*Problem requirements*
The whole listing should come back exactly as written, except for the pictures.

*Record excerpts*
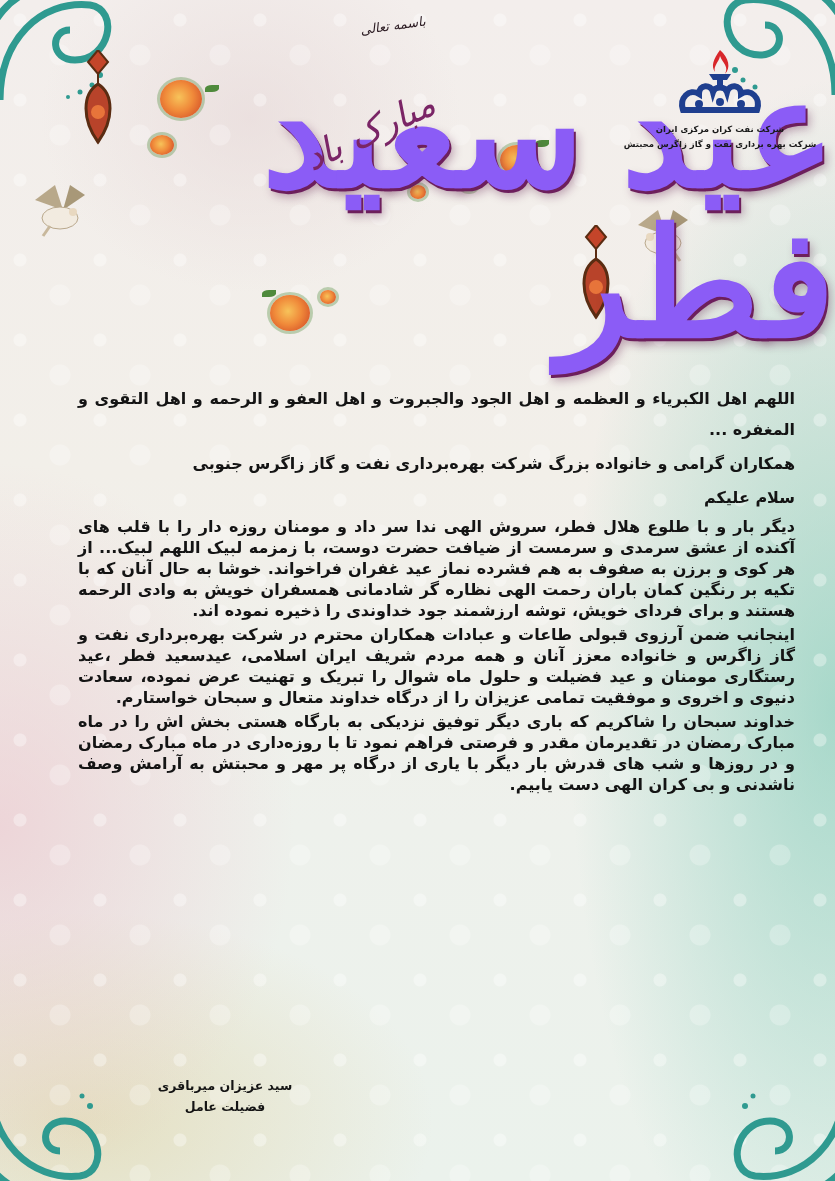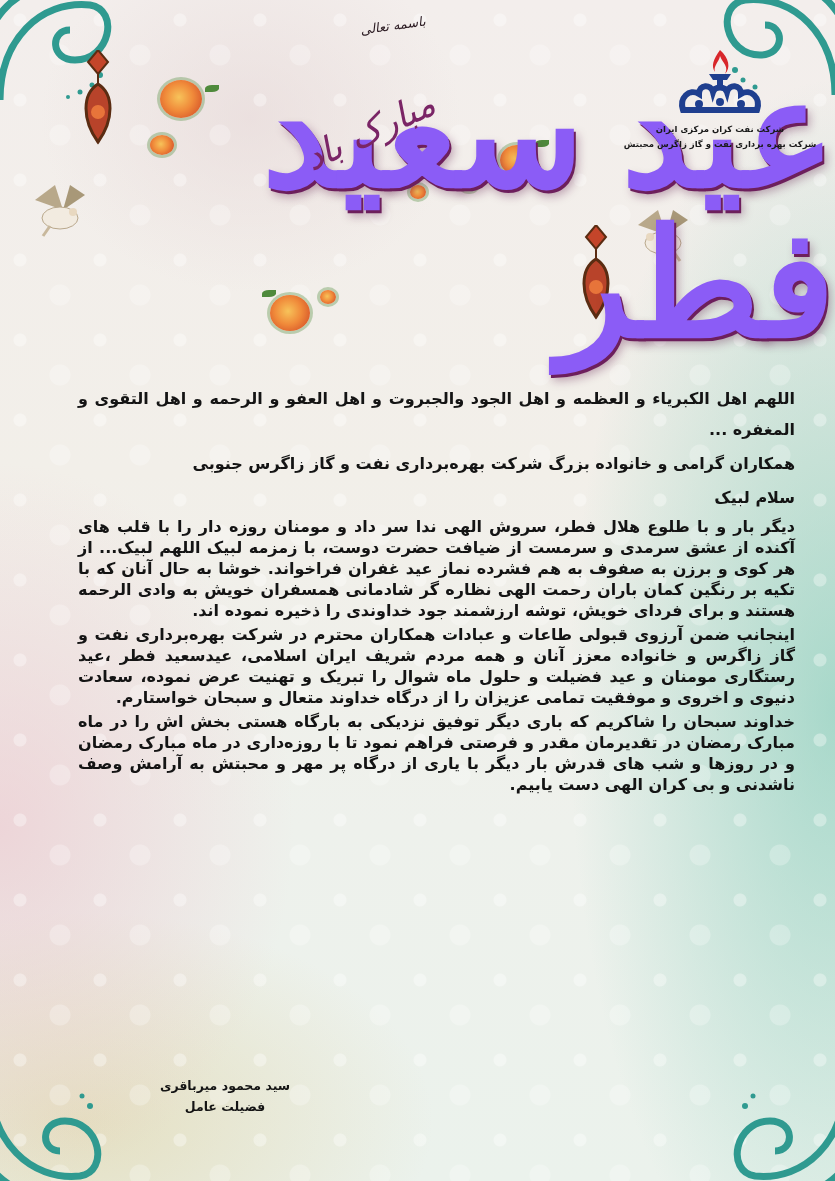--- a/index.html
+++ b/index.html
@@ -198,22 +198,22 @@
       <circle cx="45" cy="54" r="4" fill="#1f3f8f"></circle>
       <circle cx="66" cy="56" r="4" fill="#1f3f8f"></circle>
   </svg>
   <div class="line">شرکت نفت کران مرکزی ایران</div>
   <div class="line">شرکت بهره برداری نفت و گاز زاگرس محبتش</div>
 </div>
 
 <div class="letter">
   <p class="head">اللهم اهل الکبریاء و العظمه و اهل الجود والجبروت و اهل العفو و الرحمه و اهل التقوی و المغفره ...</p>
   <p class="head">همکاران گرامی و خانواده بزرگ شرکت بهره‌برداری نفت و گاز زاگرس جنوبی</p>
-  <p class="head">سلام لبیک</p>
+  <p class="head">سلام علیکم</p>
   <p>دیگر بار و با طلوع هلال فطر، سروش الهی ندا سر داد و مومنان روزه دار را با قلب های آکنده از عشق سرمدی و سرمست از ضیافت حضرت دوست، با زمزمه لبیک اللهم لبیک... از هر کوی و برزن به صفوف به هم فشرده نماز عید غفران فراخواند. خوشا به حال آنان که با تکیه بر رنگین کمان باران رحمت الهی نظاره گر شادمانی همسفران خویش به وادی الرحمه هستند و برای فردای خویش، توشه ارزشمند جود خداوندی را ذخیره نموده اند.</p>
   <p>اینجانب ضمن آرزوی قبولی طاعات و عبادات همکاران محترم در شرکت بهره‌برداری نفت و گاز زاگرس و خانواده معزز آنان و همه مردم شریف ایران اسلامی، عیدسعید فطر ،عید رستگاری مومنان و عید فضیلت و حلول ماه شوال را تبریک و تهنیت عرض نموده، سعادت دنیوی و اخروی و موفقیت تمامی عزیزان را از درگاه خداوند متعال و سبحان خواستارم.</p>
   <p>خداوند سبحان را شاکریم که باری دیگر توفیق نزدیکی به بارگاه هستی بخش اش را در ماه مبارک رمضان در تقدیرمان مقدر و فرصتی فراهم نمود تا با روزه‌داری در ماه مبارک رمضان و در روزها و شب های قدرش بار دیگر با یاری از درگاه پر مهر و محبتش به آرامش وصف ناشدنی و بی کران الهی دست یابیم.</p>
 </div>
 
 <div class="signature">
-  <div>سید محمود میرباقری</div>
+  <div>سید عزیزان میرباقری</div>
   <div>فضیلت عامل</div>
 </div>
 
 </body></html>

*Exercise response*
--- a/index.html
+++ b/index.html
@@ -198,22 +198,22 @@
       <circle cx="45" cy="54" r="4" fill="#1f3f8f"></circle>
       <circle cx="66" cy="56" r="4" fill="#1f3f8f"></circle>
   </svg>
   <div class="line">شرکت نفت کران مرکزی ایران</div>
   <div class="line">شرکت بهره برداری نفت و گاز زاگرس محبتش</div>
 </div>
 
 <div class="letter">
   <p class="head">اللهم اهل الکبریاء و العظمه و اهل الجود والجبروت و اهل العفو و الرحمه و اهل التقوی و المغفره ...</p>
   <p class="head">همکاران گرامی و خانواده بزرگ شرکت بهره‌برداری نفت و گاز زاگرس جنوبی</p>
-  <p class="head">سلام لبیک</p>
+  <p class="head">سلام علیکم</p>
   <p>دیگر بار و با طلوع هلال فطر، سروش الهی ندا سر داد و مومنان روزه دار را با قلب های آکنده از عشق سرمدی و سرمست از ضیافت حضرت دوست، با زمزمه لبیک اللهم لبیک... از هر کوی و برزن به صفوف به هم فشرده نماز عید غفران فراخواند. خوشا به حال آنان که با تکیه بر رنگین کمان باران رحمت الهی نظاره گر شادمانی همسفران خویش به وادی الرحمه هستند و برای فردای خویش، توشه ارزشمند جود خداوندی را ذخیره نموده اند.</p>
   <p>اینجانب ضمن آرزوی قبولی طاعات و عبادات همکاران محترم در شرکت بهره‌برداری نفت و گاز زاگرس و خانواده معزز آنان و همه مردم شریف ایران اسلامی، عیدسعید فطر ،عید رستگاری مومنان و عید فضیلت و حلول ماه شوال را تبریک و تهنیت عرض نموده، سعادت دنیوی و اخروی و موفقیت تمامی عزیزان را از درگاه خداوند متعال و سبحان خواستارم.</p>
   <p>خداوند سبحان را شاکریم که باری دیگر توفیق نزدیکی به بارگاه هستی بخش اش را در ماه مبارک رمضان در تقدیرمان مقدر و فرصتی فراهم نمود تا با روزه‌داری در ماه مبارک رمضان و در روزها و شب های قدرش بار دیگر با یاری از درگاه پر مهر و محبتش به آرامش وصف ناشدنی و بی کران الهی دست یابیم.</p>
 </div>
 
 <div class="signature">
-  <div>سید محمود میرباقری</div>
+  <div>سید عزیزان میرباقری</div>
   <div>فضیلت عامل</div>
 </div>
 
 </body></html>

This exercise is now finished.